Fixated about ethnic purity?

NEARLY 60 years after the 11 states in Peninsular Malaysia gained their independence, why are some political leaders still fixated on ethnicity? While paeans of praise are often lavished on the amity among ethnic groups living in this country, is multiracial harmony in Malaysia superficial rather than deeply ingrained?

These questions were prompted by the revelation of one fact – a political leader's grandfather belonged to a different ethnic group from his grandmother. Does this mean Malaysians should judge political leaders on the purity of their ethnic origins rather than their record of achievement?

There are several reasons why this issue is troubling and ludicrous.

First, a person's ethnic origins are determined by his parents. Because an individual has zero choice in determining whether he or she is one-eighth Malay, for example, it is unfair to blame him or her for his or her lack of ethnic purity.

Second, the definition of a Malay in the Federal Constitution excludes ethnicity. Instead, cultural markers are used to determine who is a Malay.

Article 160 defines a Malay as "a person who professes the religion of Islam, habitually speaks the Malay language and conforms to Malay custom". This suggests the framers of the Federal Constitution wanted to avoid the minefield of ethnicity and opted for simpler and clearer criteria.

Third, as the name suggests, the lynchpin of the ruling Barisan Nasional, the United Malays National Organisation (Umno), is a political party for the Malays.

If a person was a member of Umno and became the party's president for more than two decades, doesn't this mean he was accepted by party members as Malay?

Fourth, many past top Malaysian politicians and prime ministers were racially mixed. Rogayah Hanim – the mother of Umno founder Dato Onn Jaafar and grandmother of the country's third prime minister Tun Hussein Onn – was from Turkey.

Similarly, Che Menjelara, the mother of Malaysia's first prime minister, Tunku Abdul Rahman, was Thai while Hassan Salleh, the maternal grandfather of fifth prime minister Tun Abdullah Badawi was a Muslim of Chinese descent.

Should the eminent achievements of these political leaders be denigrated simply because they weren't pure Malays?

Is it significant or irrelevant that four out of six Umno presidents were ethnically mixed? Does the fact their mixed ethnicity was never a concern either for party members or for voters in past elections mean this is a recent preoccupation? Or is mixed racial origins an issue targeted at a particular former party leader?
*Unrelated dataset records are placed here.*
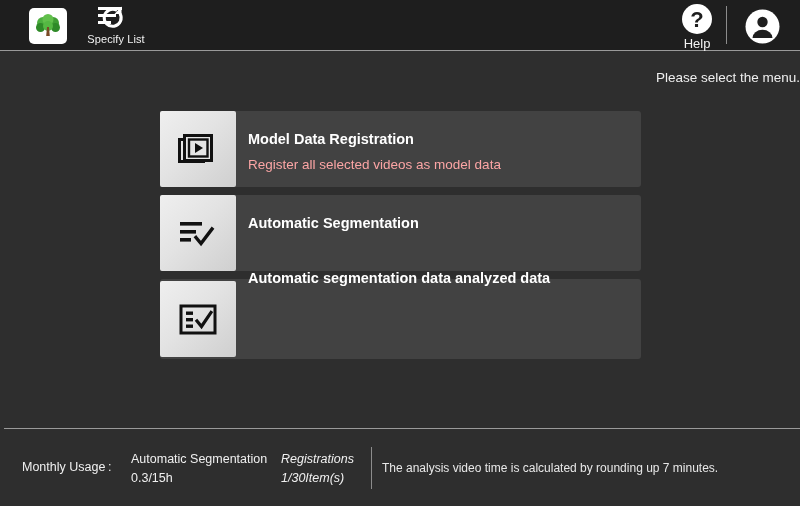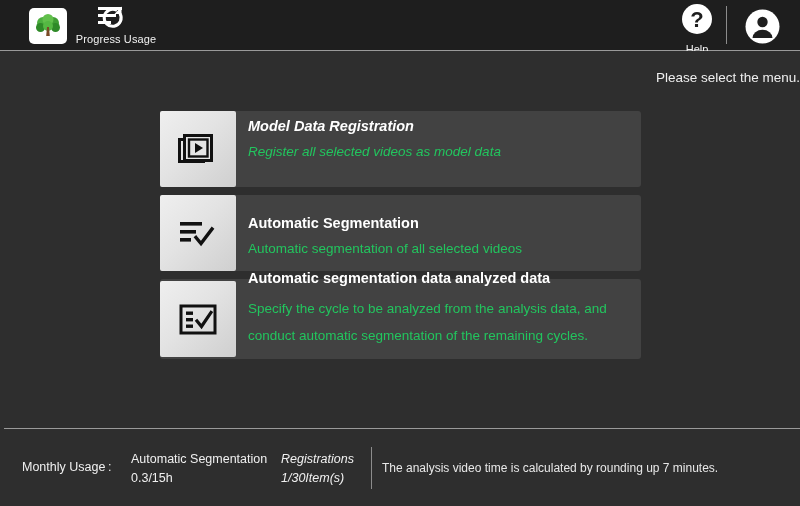"Progress Usage" span.pl-label { text: Progress Usage -> Specify List }
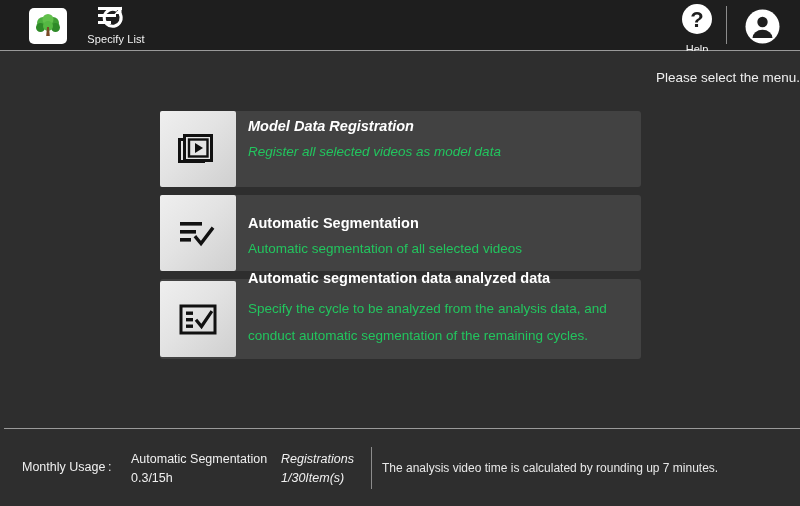"Help" .help-btn .help-label { font-size: 11px -> 13px; margin-top: 8px -> 1px }
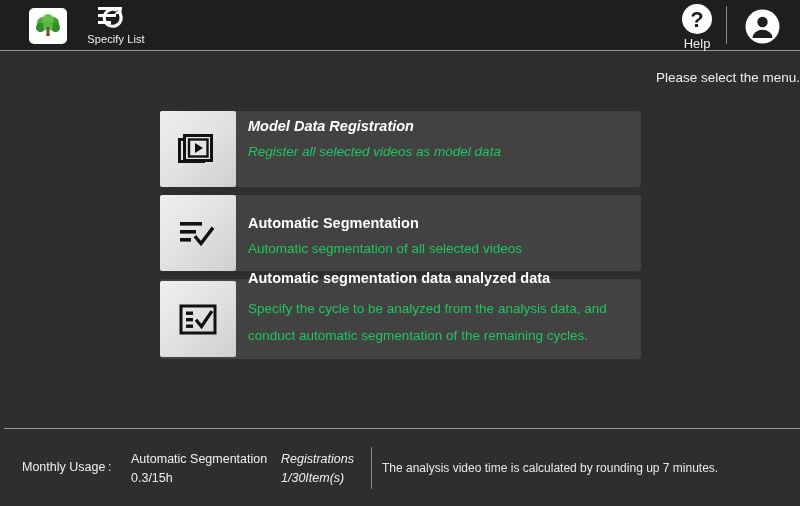"Model Data Registration" .menu-item.m1 .tile-text { font-style: italic -> none; top: 8px -> 21px }
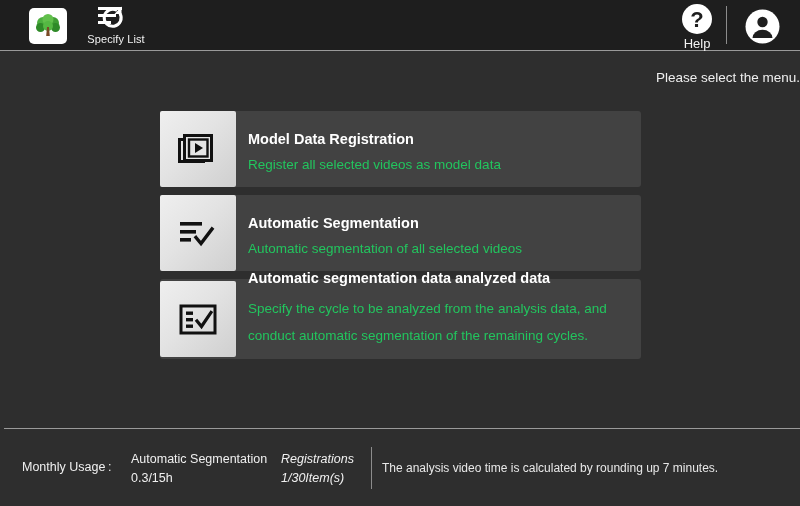"Register all selected videos as" .tile-desc { color: #22c55e -> #fca5a5 }
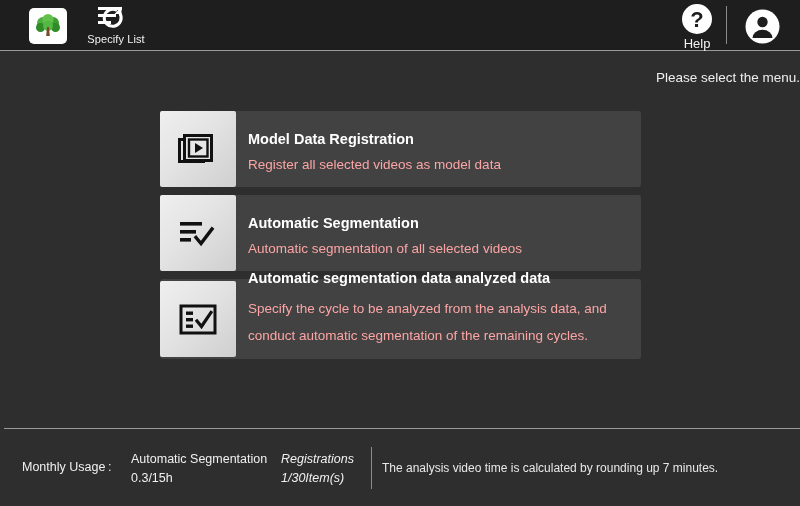"Automatic segmentation of all selected" div.tile-desc { html: <div>Automatic segmentation of all selected videos</div> -> none }
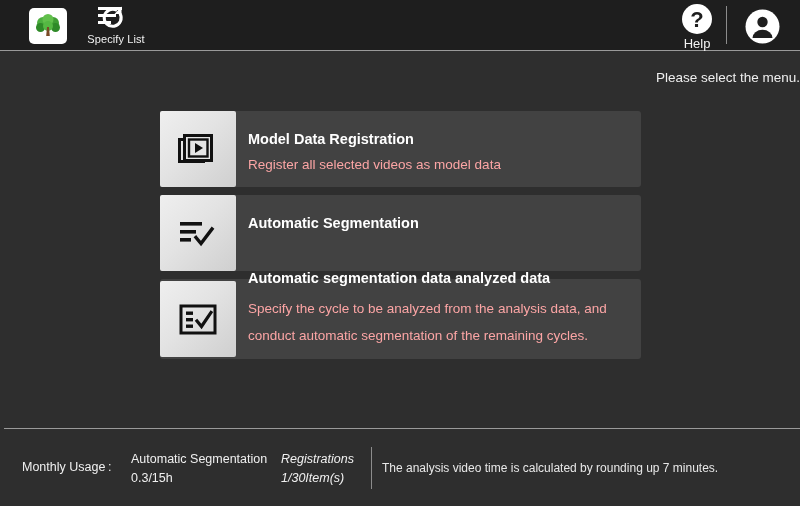"Specify the cycle to be" div.tile-desc { html: <div>Specify the cycle to be analyzed from the analysis data, and conduct automatic segmentation of the remaining cycles.</div> -> none }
Fifth, a segment of Malaysian Chinese are also obsessed about individual leaders' Chinese-ness. For Malaysian Chinese, the benchmark isn't ethnic origin but the ability to speak a Chinese dialect and to champion the cause of Mandarin.

Because the forebears of many Malacca Peranakans arrived in the 17th and 18th century and married women already residing in this country, they spoke only Baba Malay.

Their inability to speak any Chinese dialect or Mandarin prompted many Malacca Peranakans to be labelled OCBC – Orang Cina Bukan Cina (Chinese but not Chinese).

To be sure, language as a marker of ethnicity is (less) objectionable than racial purity – it is possible to learn a language but impossible to change an individual's ethnic origins.

Nevertheless, using a single criterion to determine racial identity is arguably simplistic. Despite diligent observance of religious and cultural norms, does failure to speak any Chinese dialect disqualify a leader from being deemed a Chinese?

Coincidentally, the issue of racial purity is also debated in Singapore – prompted by a presidential election solely reserved for Malay candidates likely to be held next month. Interestingly, a candidate is entitled to contest even if he or she isn't Malay.

To be accepted as a Malay presidential candidate, Article 19B of Singapore's Constitution spells out two criteria.

A Singaporean is eligible "whether of the Malay race or otherwise, who considers himself to be a member of the Malay community and who is generally accepted as a member of the Malay community by that community".

Prospective candidates must obtain a certificate of eligibility from the Presidential Elections Committee (PEC) and a declaration from the Community Committee that the individual is part of the Malay community.

Additionally, private-sector candidates must head a company with at least S$500 million in shareholder equity – a requirement the PEC can waive.

Among potential candidates, the frontrunner is former speaker and a group representative constituency MP, Halimah Yaacob, who has Indian/Malay parents.

Private sector hopeful, Farid Khan, faces two potential problems – his identity card labels him a Pakistani and the shareholder equity of the company that he chairs, Bourbon Offshore Asia, totals only US$300 million.

Similarly, another possible private candidate, Salleh Marican, is regarded as Indian rather than Malay, Singapore newspapers report.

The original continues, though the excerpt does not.